Dominik Wujastyk (PI), The Textual and Cultural History of Medicine in South Asia based on Newly-Discovered Manuscript Evidence
SSHRC Insight Grant (2020-2025)
The present project will undertake detailed work reading and transcribing the new manuscripts, evaluating their relationships and translating their content. The newly-discovered manuscript of The Compendium of Sushruta will be put into historical relationship with each other and with previously-known manuscripts using traditional historical and philological methods coupled with the methods of computerized cladistic analysis. The latter methods will allow fine control over the expected large volume of differential data between the manuscripts. The goal is to develop a fresh understanding of ancient South Asian medicine based on the new evidence. We will be especially focussed on highlighting the textual and doctrinal differences between The Compendium as it existed in 878 CE and its received versions today. Project outcomes will include critical editions and translations of the Nepalese manuscripts, studies of the transmission of scientific ideas within South Asia as well as to China and South East Asia, and outreach to contemporary consumers of indigenous medicine.
Dominik Wujastyk (PI), Symposium on Greater Magadha - Evaluation and Restrospective
SSHRC Connection Grant (2020-2022 - will be extended)

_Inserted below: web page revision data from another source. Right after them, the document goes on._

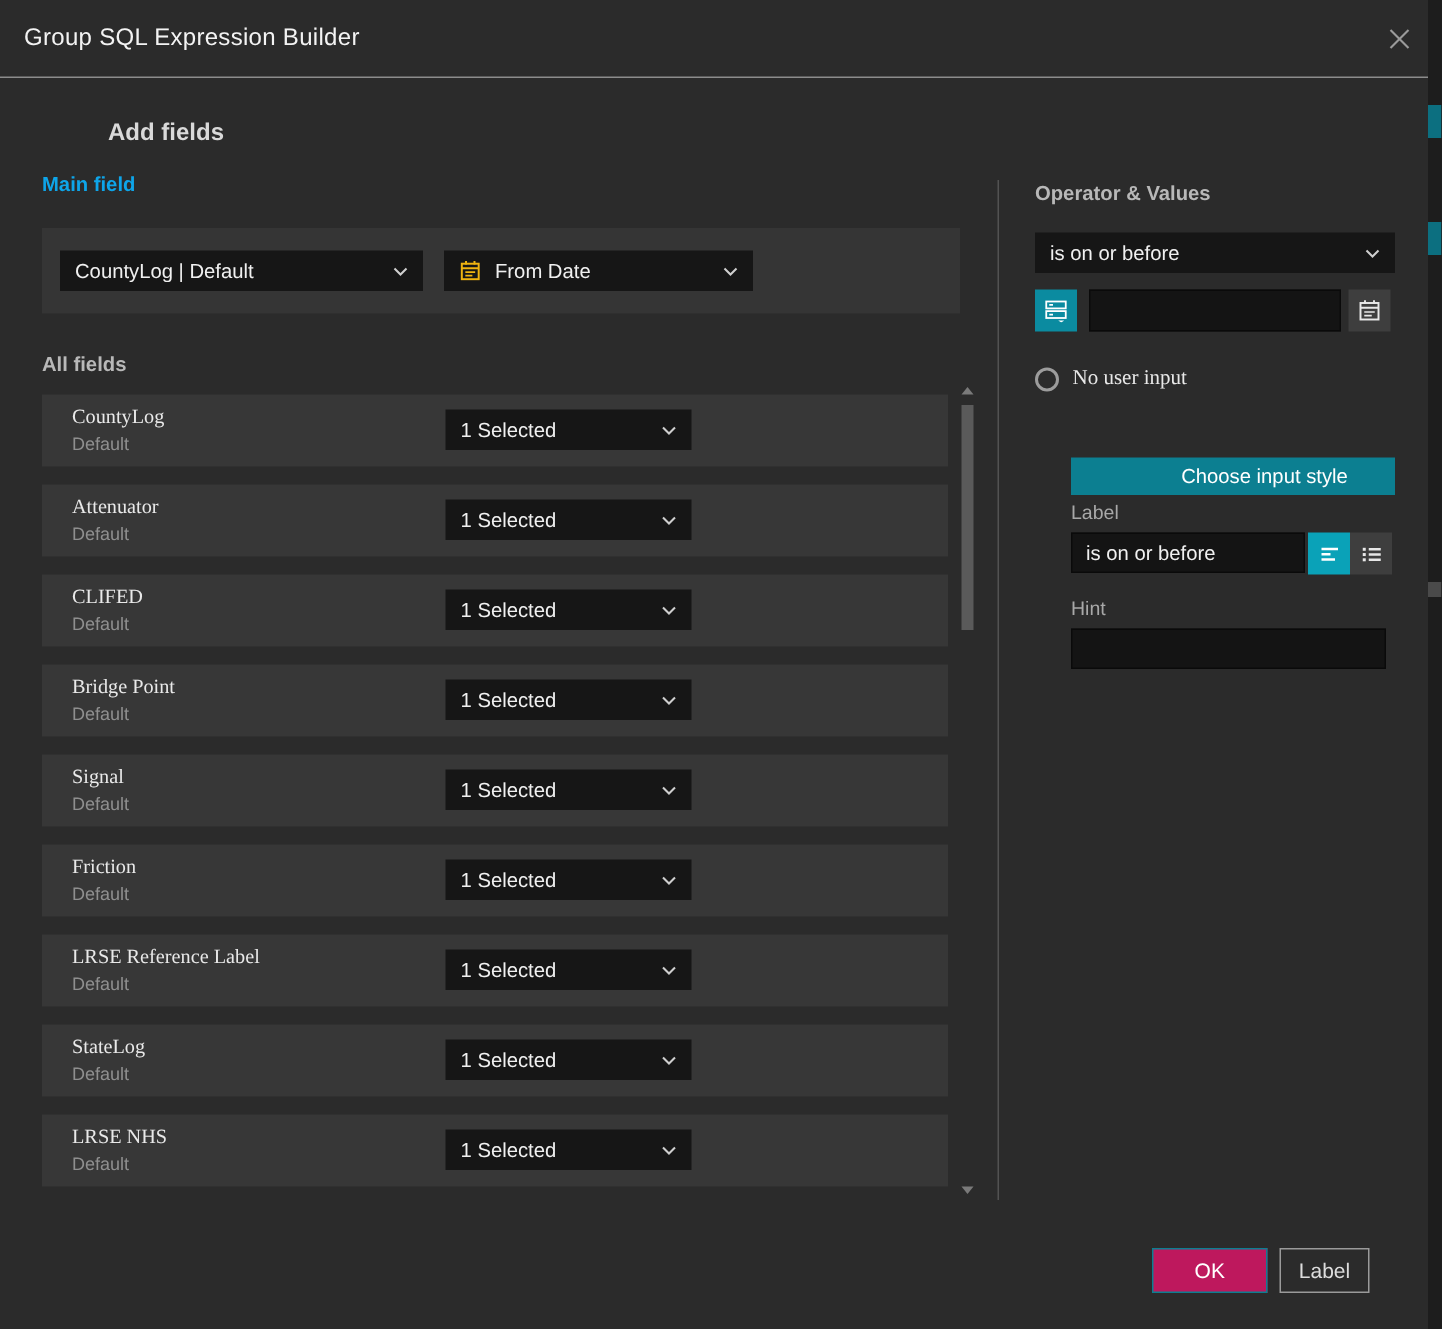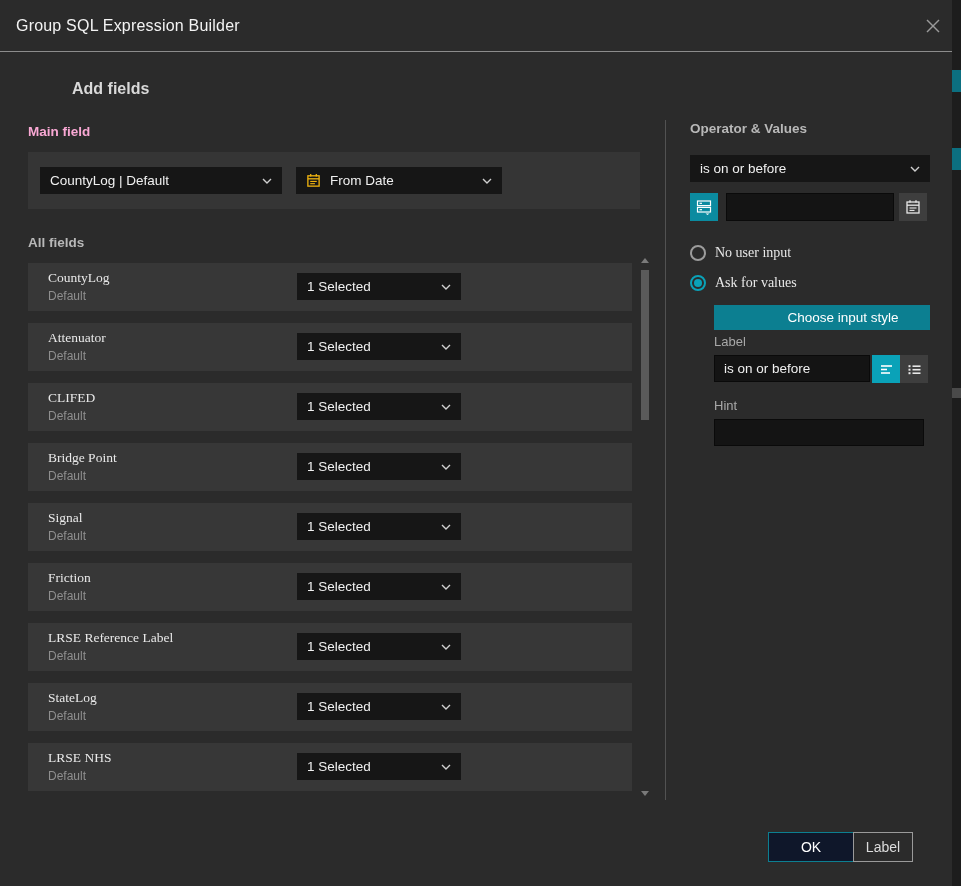"Main field" .h-main { color: #f9a8d4 -> #0ea5e9; top: 124px -> 115px }
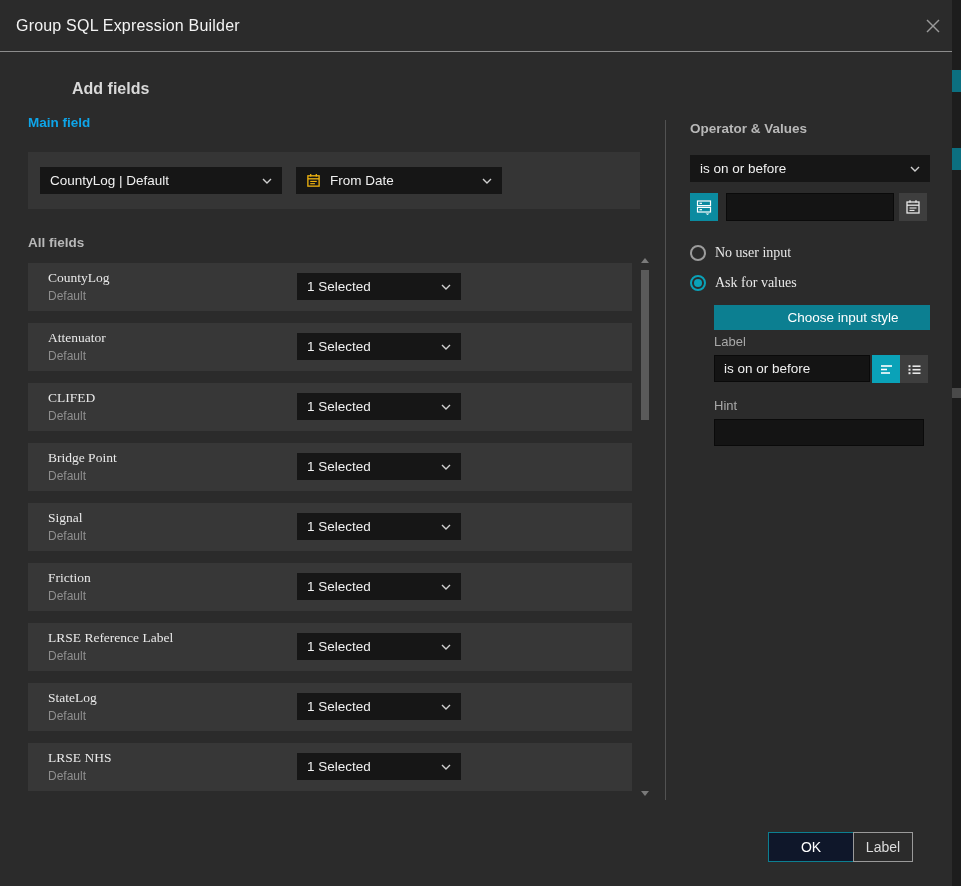"Ask for values" div.radio-row { html: <div> <span></span> <span>Ask for values</span> </div> -> none }
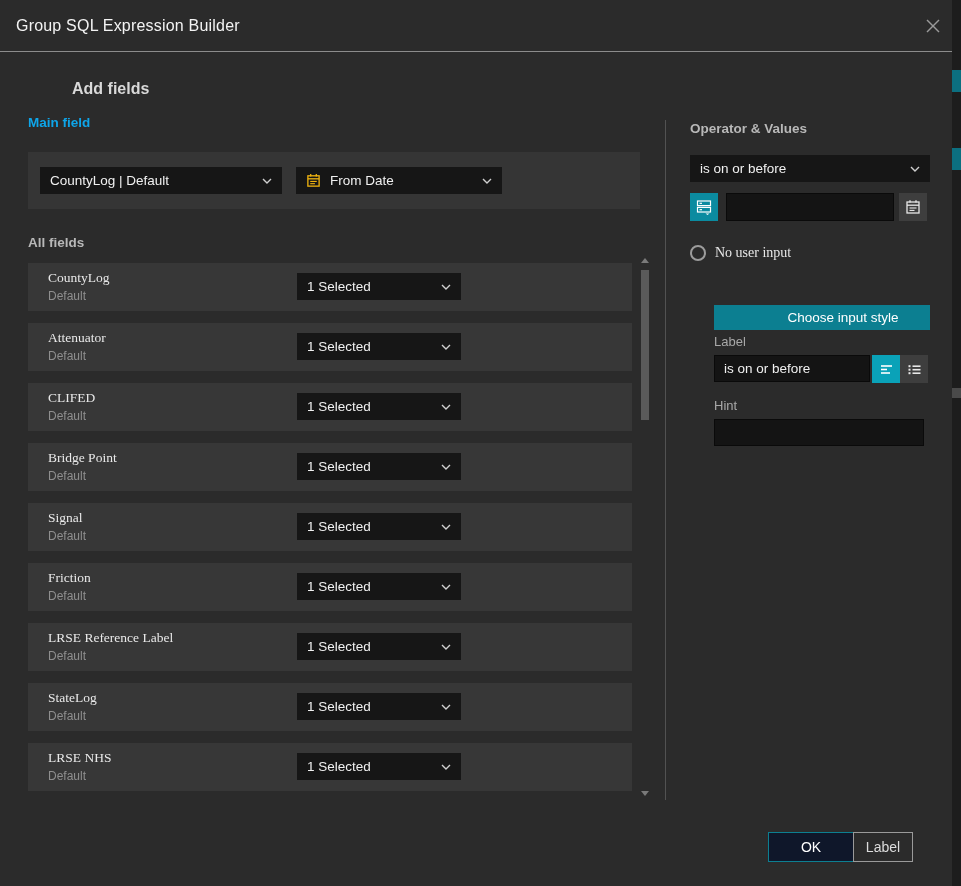"OK" .btn-ok { background: #0f172a -> #be185d; width: 86px -> 77px }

In the thirteen years since Greater Magadha was published, a strange situation has developed. Apart from a few thoughtful book reviews, nobody has offered an extended academic engagement with Bronkhorst’s theory. An increasing number of scholars take the theory for granted, while others offer “academic grumbling” about the theory but without strong engagement. The present symposium aims to bring together leading historians with a wide range of skills in order to debate with each other and with Prof. Bronkhorst himself about the foundations of the theory. The invitees are selected because at some point they have all written seriously about Bronkhorst’s theory. The goal of this encounter is that a new expert response to the Greater Magadha theory will be created that will be of crucial importance for historians more widely who need to rely on a paradigmatic accord established by specialists.
Lorne Zelyck - St. Joseph's College (PI), The British Papyrus Syndicate
SSHRC Insight Development Grant (2021-2024)
Little is known about the acquisition history (i.e. provenance) of famous papyrus collections in North America and Europe. Although they were acquired ‘legally’ (since foreign powers influenced Egyptian laws), the lack of transparency from these institutions has hindered research in manuscript studies, the history of the antiquities market, and our ability to rejoin separated fragments of the same manuscript. This research project will address these problems by examining the provenance of papyrus manuscripts that were purchased by the British Museum and disseminated to North American and European collections in the early 1900s. The objective will be accomplished through examining the departmental archives of these institutions involved in the British Papyrus Syndicate, which contain detailed letters between curators, scholars, and antiquities dealers, as well as acquisition lists of the manuscripts purchased.